Мы как могли скрывали от девочки необычные особенности своего семейства, но думаю, что она с самого начала догадывалась, а лет с четырнадцати знала наверняка.
В новостях по-прежнему твердили о тревожных кнопках. Нам нельзя было привлекать внимание, так что мы часто переезжали с места на место. Несколько месяцев в оазисе посреди пустыни, осень у теплого моря, северное сияние в январе, дождливая зима в тропиках. Иногда мы говорили друг другу «просто скучная жизнь» и на пару лет оседали в богом забытых городках.
Годы текли для нас медленно, но время оказалось неподвластно иллюзиям. Я замечала каждую седую прядь у него в волосах и каждую новую морщинку. Когда нам стало трудно подниматься по лестницам? Что будет, если один из нас не сможет выпустить другого? И один закончит свои дни как человек, а второй навсегда останется пленником бутылки? Мы об этом не говорили, но я все чаще забиралась в бутылку, дрожа от страха.
Когда он впервые отказался от бокала вина за ужином и улегся отдохнуть еще до заката, я села рядом. Его кожа стала тонкой и прозрачной, как папиросная бумага. Его тело как будто сделалось меньше, а яркие рубашки, которые он так любил, – шире. Я считала его выдохи и вдохи, а когда полная луна осветила комнату – настоящая, не иллюзорная, – я достала из шкафа бутылку.
Мы давно придумали для нее мягкий чехол, чтобы ненароком не повредить, ведь никто из нас до сих пор не знал, что будет, если ее разбить. Но вот беда: теперь я точно знала, что будет, если ее не разбить. И радости в этом не было ни капли.
Я осторожно поддела чехол ножом и разрезала плотную ткань. Бутылка была такая же, как раньше – слишком легкая, слишком прозрачная. Я поцеловала прохладное стекло и со всей силы хлопнула ее о каменный пол. Тонкие трещины медленно поползли по нему, как кровеносные сосуды, замысловато прорезая каждый миллиметр.
А дальше все случилось мгновенно. Я даже не успела вдохнуть и выдохнуть. Он сидел за столом в моей крошечной старой кухне. В костюме, небрежно застегнутой белой рубашке, сверкающих ботинках и невообразимых розовых носках. Он щелкнул пальцами и протянул мне запотевший бокал с золотистым вином, по которому бежали вверх крошечные пузырьки.

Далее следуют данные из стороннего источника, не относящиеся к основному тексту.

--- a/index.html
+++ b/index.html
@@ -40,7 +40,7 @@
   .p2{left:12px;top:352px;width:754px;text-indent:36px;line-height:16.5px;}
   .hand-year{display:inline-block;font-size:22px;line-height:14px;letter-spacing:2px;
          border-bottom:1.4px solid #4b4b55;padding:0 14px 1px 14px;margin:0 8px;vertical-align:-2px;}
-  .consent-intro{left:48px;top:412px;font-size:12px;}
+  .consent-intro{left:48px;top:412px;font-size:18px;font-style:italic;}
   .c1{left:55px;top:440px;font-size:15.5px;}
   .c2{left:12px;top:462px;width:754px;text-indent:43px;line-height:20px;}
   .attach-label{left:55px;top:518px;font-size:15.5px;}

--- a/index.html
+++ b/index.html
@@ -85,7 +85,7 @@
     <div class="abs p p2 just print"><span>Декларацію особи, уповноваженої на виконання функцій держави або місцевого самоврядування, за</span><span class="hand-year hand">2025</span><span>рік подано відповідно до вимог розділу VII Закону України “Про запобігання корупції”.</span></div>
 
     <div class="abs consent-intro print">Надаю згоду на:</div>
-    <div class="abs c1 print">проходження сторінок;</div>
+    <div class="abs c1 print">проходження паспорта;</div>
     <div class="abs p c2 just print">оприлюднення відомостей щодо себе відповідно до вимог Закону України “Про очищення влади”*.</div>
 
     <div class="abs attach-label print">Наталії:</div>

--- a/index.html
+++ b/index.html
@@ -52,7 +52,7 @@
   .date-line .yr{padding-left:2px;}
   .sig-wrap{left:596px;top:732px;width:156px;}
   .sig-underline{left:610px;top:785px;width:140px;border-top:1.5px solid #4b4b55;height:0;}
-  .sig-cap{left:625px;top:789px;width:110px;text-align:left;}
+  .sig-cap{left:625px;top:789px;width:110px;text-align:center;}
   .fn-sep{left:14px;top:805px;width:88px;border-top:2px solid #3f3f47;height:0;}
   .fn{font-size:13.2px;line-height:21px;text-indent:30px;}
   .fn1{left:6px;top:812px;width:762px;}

Я посмотрела на пол: он был покрыт тончайшими трещинами, которые пронизывали каждый миллиметр. Но теперь они были похожи не на обнаженные сосуды, а на сказочные узоры гор и морей.

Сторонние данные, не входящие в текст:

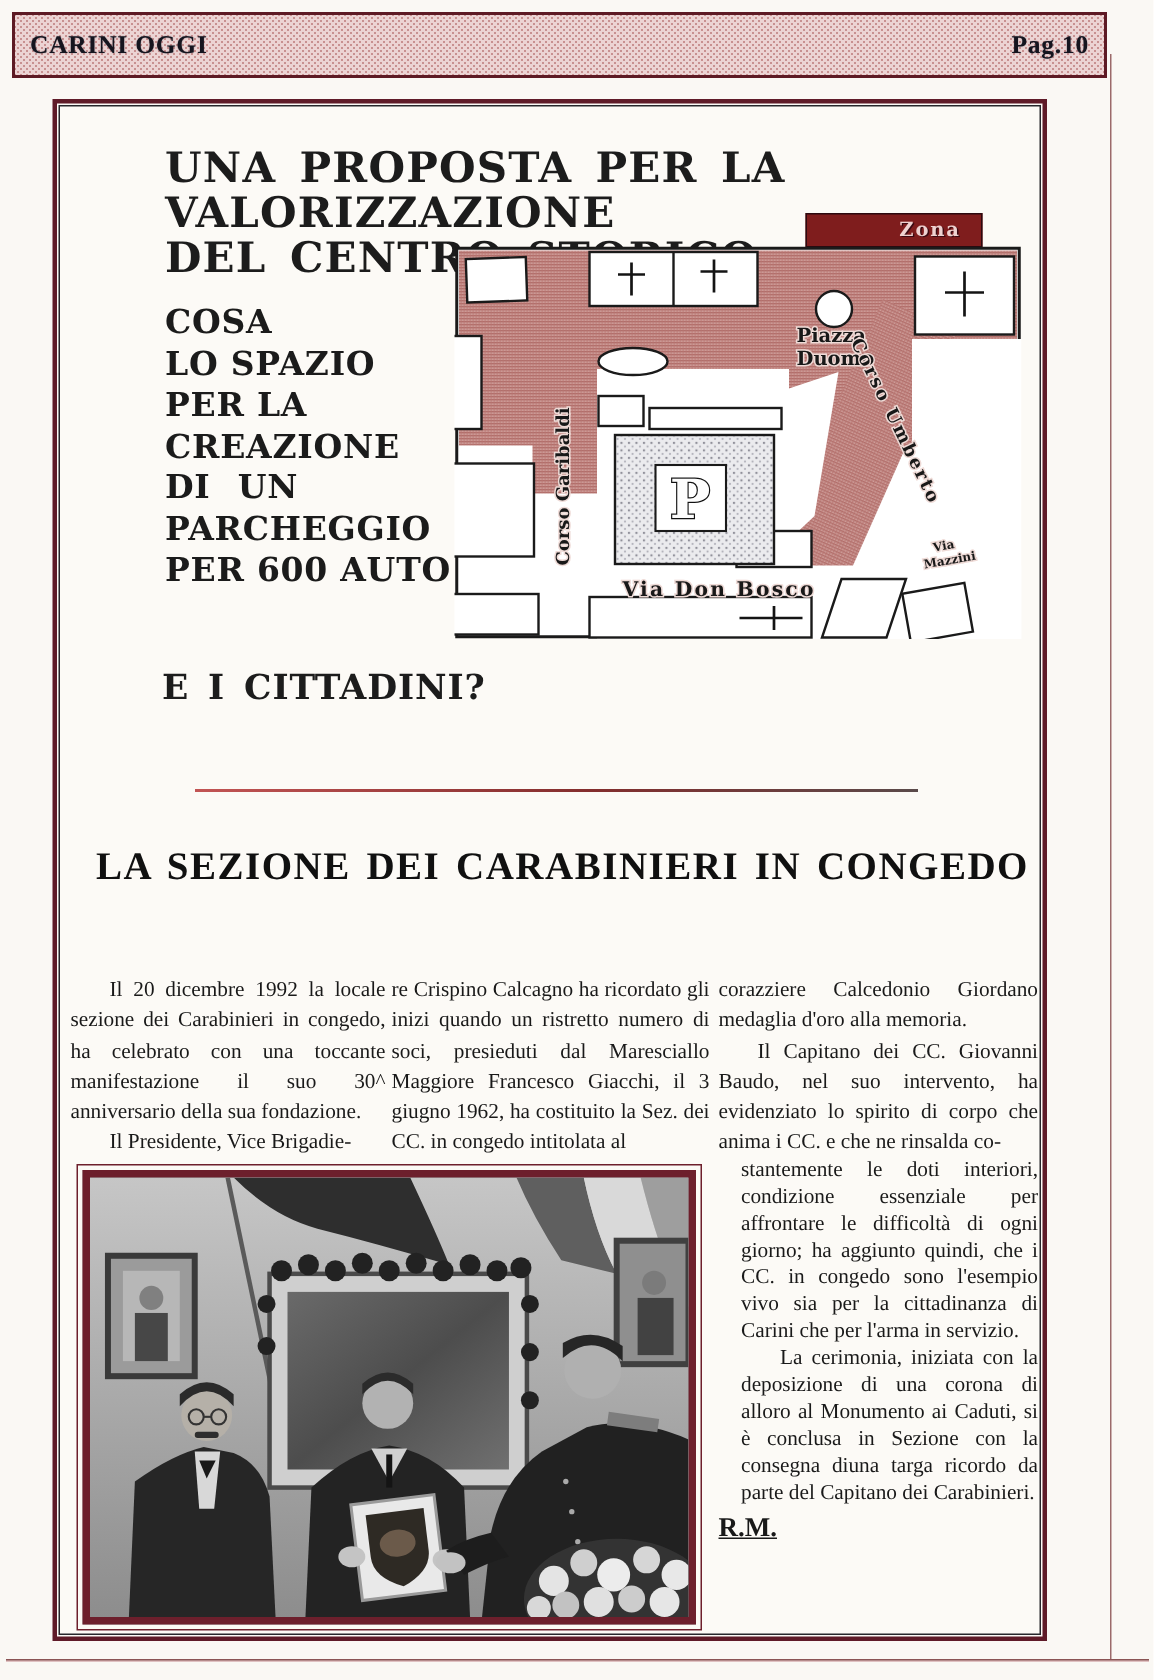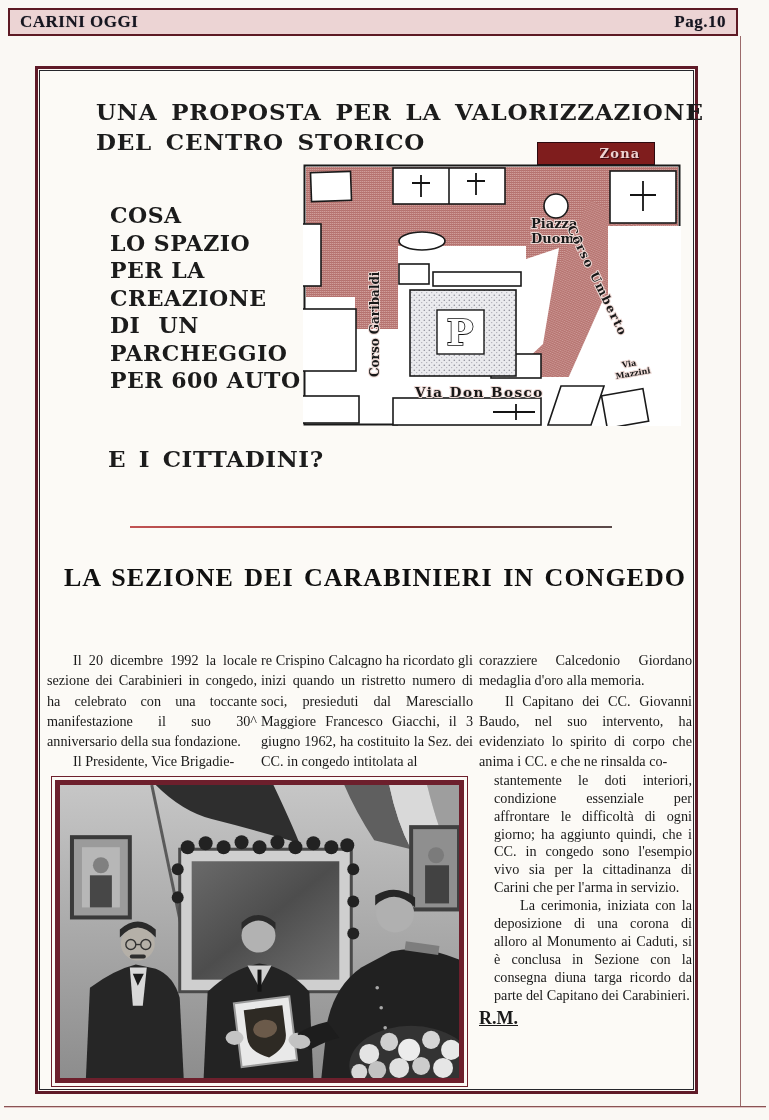--- a/index.html
+++ b/index.html
@@ -10,7 +10,7 @@
   }
   
   .header-bar {
-    position:absolute; left:8px; top:8px; width:730px; height:28px;
+    position:absolute; left:8px; top:8px; width:730px; height:44px;
     box-sizing:border-box; border:2px solid #5d1a24;
     background-color:#ecd4d4;
     background-image:

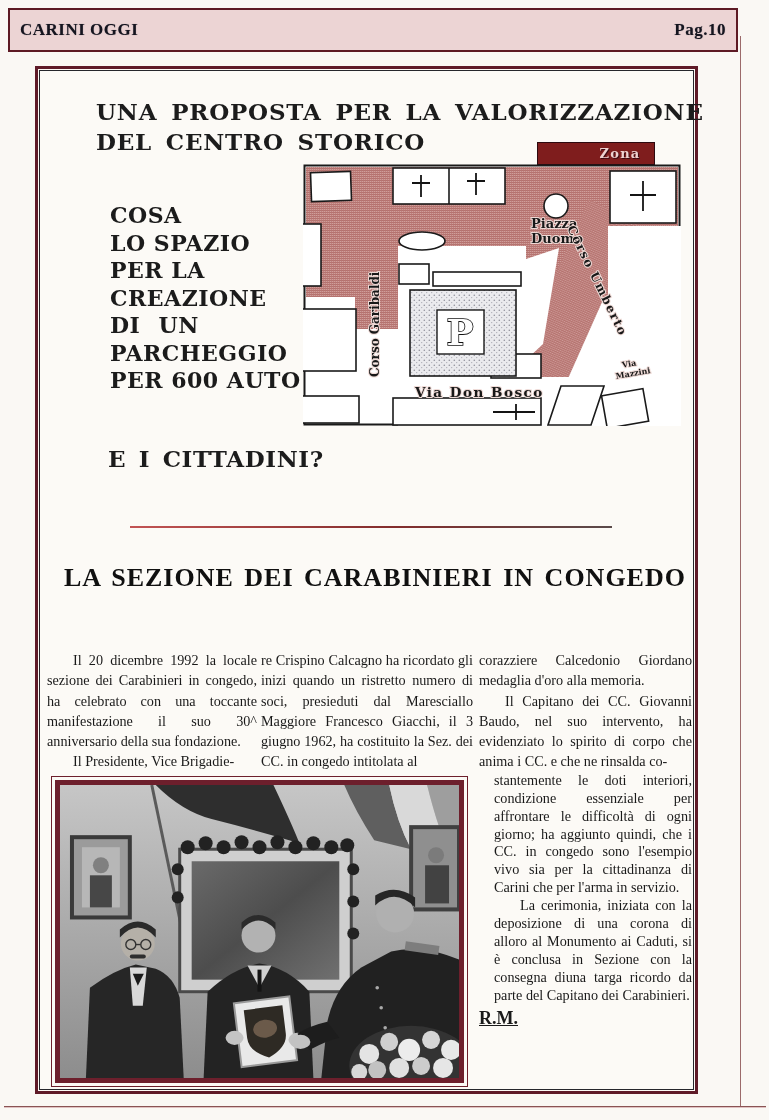--- a/index.html
+++ b/index.html
@@ -37,9 +37,9 @@
 
   
   .headline-top {
-    position:absolute; left:96px; top:97px;
+    position:absolute; left:110px; top:97px;
     font-family:"DejaVu Serif", serif; font-weight:bold;
-    font-size:23px; line-height:30px; letter-spacing:.8px; word-spacing:5px;
+    font-size:28px; line-height:30px; letter-spacing:.8px; word-spacing:5px;
     color:#1c1c1c;
   }
   .headline-top span { display:block; }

– Ты готова рискнуть, дорогая?
Покажи мне молнию
Когда моя девочка просыпается с сияющими волосами цвета морской волны, я знаю, что все будет в порядке. Она выйдет из комнаты в мягких тапочках и пижамке с трогательными мультяшными зайцами на животе, уткнется веснушчатым носом мне в щеку, а потом мы будем вместе пить на кухне какао и читать новости в Интернете. Но если утром ее волосы грязно-серые – пиши пропало. Можно забыть о какао, веснушках и мультяшных героях. Моя девочка будет мрачнее тучи, доведет до истерики учительницу математики, а географ опять уйдет в ботинках не на ту ногу и с дергающимся глазом.
Она с рождения была не такой, как все.
В полгода уже умела менять цвет глаз в зависимости от освещения. В год с небольшим научилась за считаные секунды отращивать только что обстриженные ногти на крошечных пальчиках. А в три от души развлекалась тем, что била током всех тех, кто казался не слишком достойным доверия. В пять лет она несколько месяцев разговаривала басом, и когда окрестные эндокринологи сбились с ног в поисках причины такого странного сбоя, она легко перешла на фальцет. В шесть ее любимыми книжками стали истории о русалках, и на досуге девочка научилась отращивать в ванне блестящий чешуйчатый хвост.